Falwell goes to court over parody Web site
ReligionNewsBlog.com • Wednesday November 27, 2002
AP, Nov. 26, 2002
By ADRIENNE SCHWISOW, Associated Press Writer
CHARLOTTESVILLE, Va. — A lawsuit filed by the Rev. Jerry Falwell against a parody Web site should be dismissed because the Baptist minister cannot disprove the site’s claim that he is a false prophet, lawyers argued Tuesday.
The lawyers for Web site operator Gary Cohn also argued that the Virginia court where Falwell filed the lawsuit lacks jurisdiction because Cohn runs the site out of Highland Park, Ill., and has no interaction with Falwell, who lives in Lynchburg.
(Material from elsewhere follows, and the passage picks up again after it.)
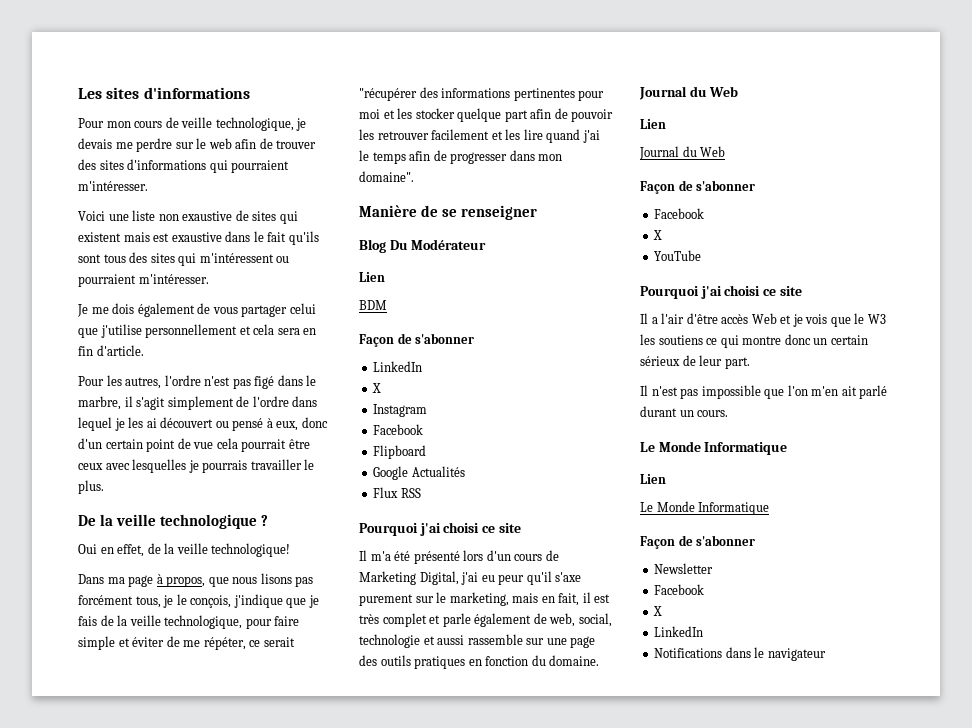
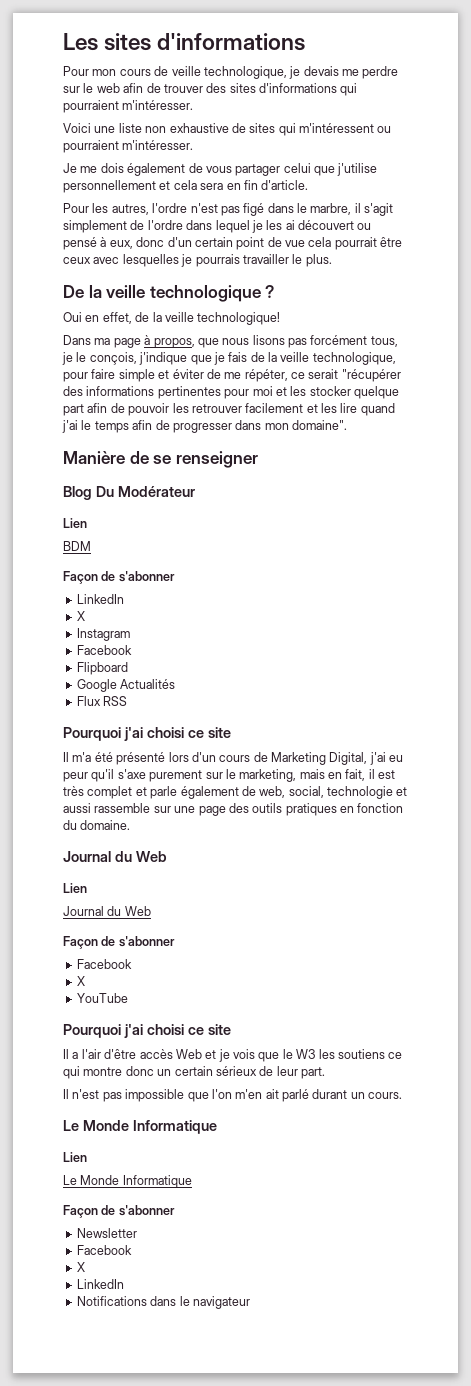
- Voici une liste non exaustive de sites qui existent mais est exaustive dans le fait qu'ils sont tous des sites qui m'intéressent ou pourraient m'intéresser.
+ Voici une liste non exhaustive de sites qui m'intéressent ou pourraient m'intéresser.

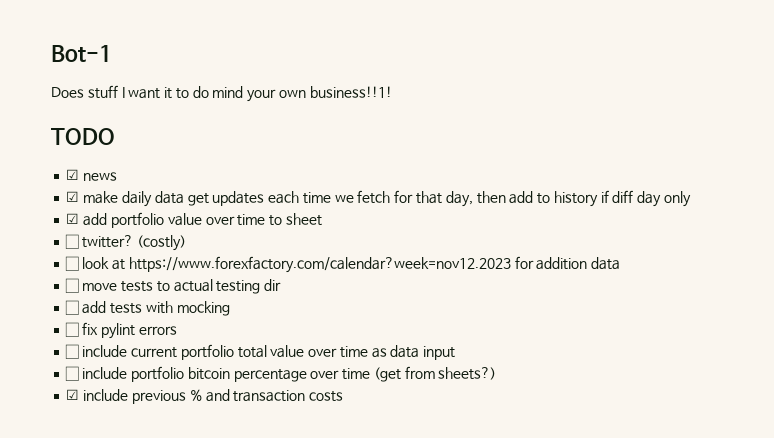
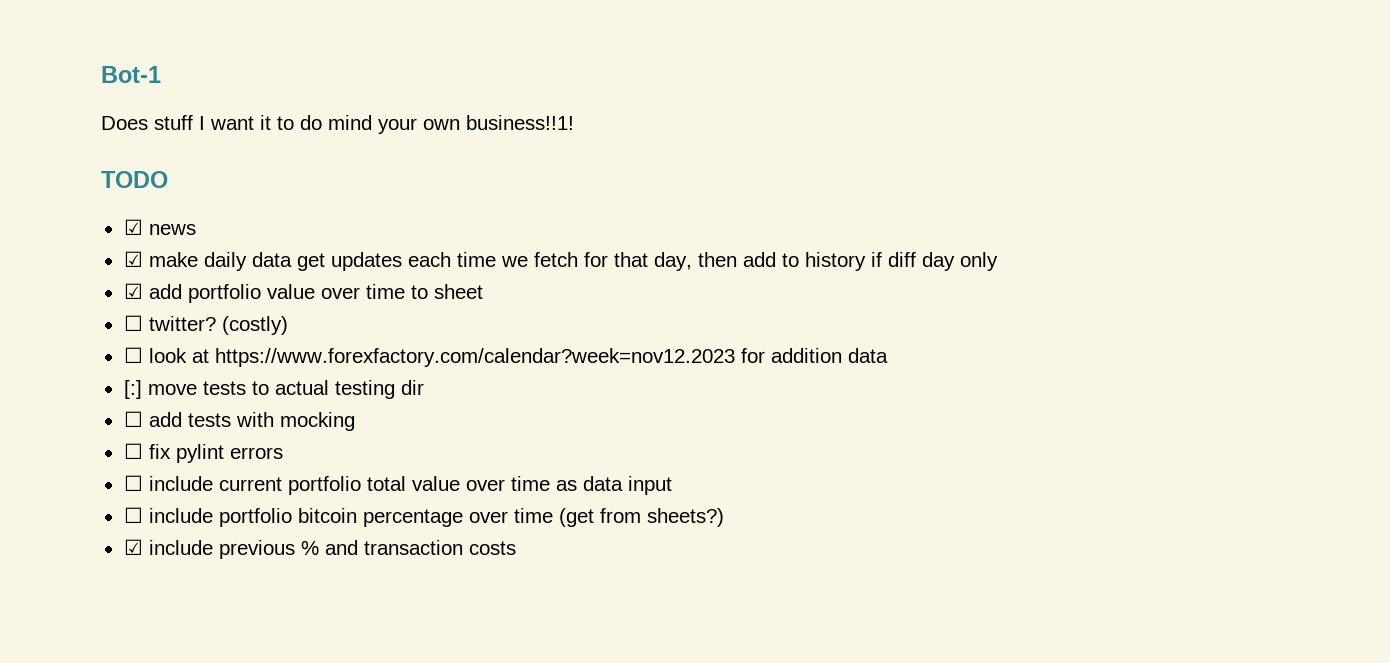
- ☐ move tests to actual testing dir
+ [:] move tests to actual testing dir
“The whole context of this Web page is a statement of opinion, not fact,” said Paul Levy, a lawyer for a consumer advocacy group, Public Citizen. “What is the fact that was allegedly stated falsely?”
Falwell wants a federal judge to shut down www.jerryfalwell.com as libelous and a trademark infringement on his name.
The minister specifically objects to a portion of the site that refers to him as the third false prophet of the 20th century. The first two, the site states, were cult leaders Jim Jones and David Koresh.
“People who are looking for ammunition against Dr. Falwell, they’ll eat this up,” said John Midlen, Falwell’s attorney.
U.S. District Judge Norman K. Moon questioned whether the remarks on the Web site constitute libel against Falwell. He pointed out that they appear to be opinion and asked how they could be proven wrong.
He suggested that the law allows more freedom to say insulting things about public figures, like Falwell, than about private citizens.
Falwell, founder of Liberty University and Thomas Road Baptist Church in Lynchburg, also contends that his name is a trademark crucial to his businesses and that Cohn’s Web site illegally ripped it off. Falwell does not have a registered trademark.
Cohn’s attorney countered that the law does not prevent a noncommercial Web site from using Falwell’s name.
Cohn’s lawyers, including an ACLU attorney, said Cohn cannot be sued in Virginia because he doesn’t have any connection to the state.
“In this case, there is no engaging in business or other interactions in this state,” Levy said. “A person who merely places material on the Internet is not subject to jurisdiction in each state where the material appeared.”
Midlen argued that someone who is out of state but has interactions in Virginia falls under Virginia jurisdiction.
“The amount of interactivity needed is negligible and I think we have more than enough,” Midlen said.
He said if Moon throws out the lawsuit because Virginia does not have jurisdiction, he will refile the case in Chicago.
The judge did not indicate when he might rule.
Neither Falwell nor Cohn attended the hearing.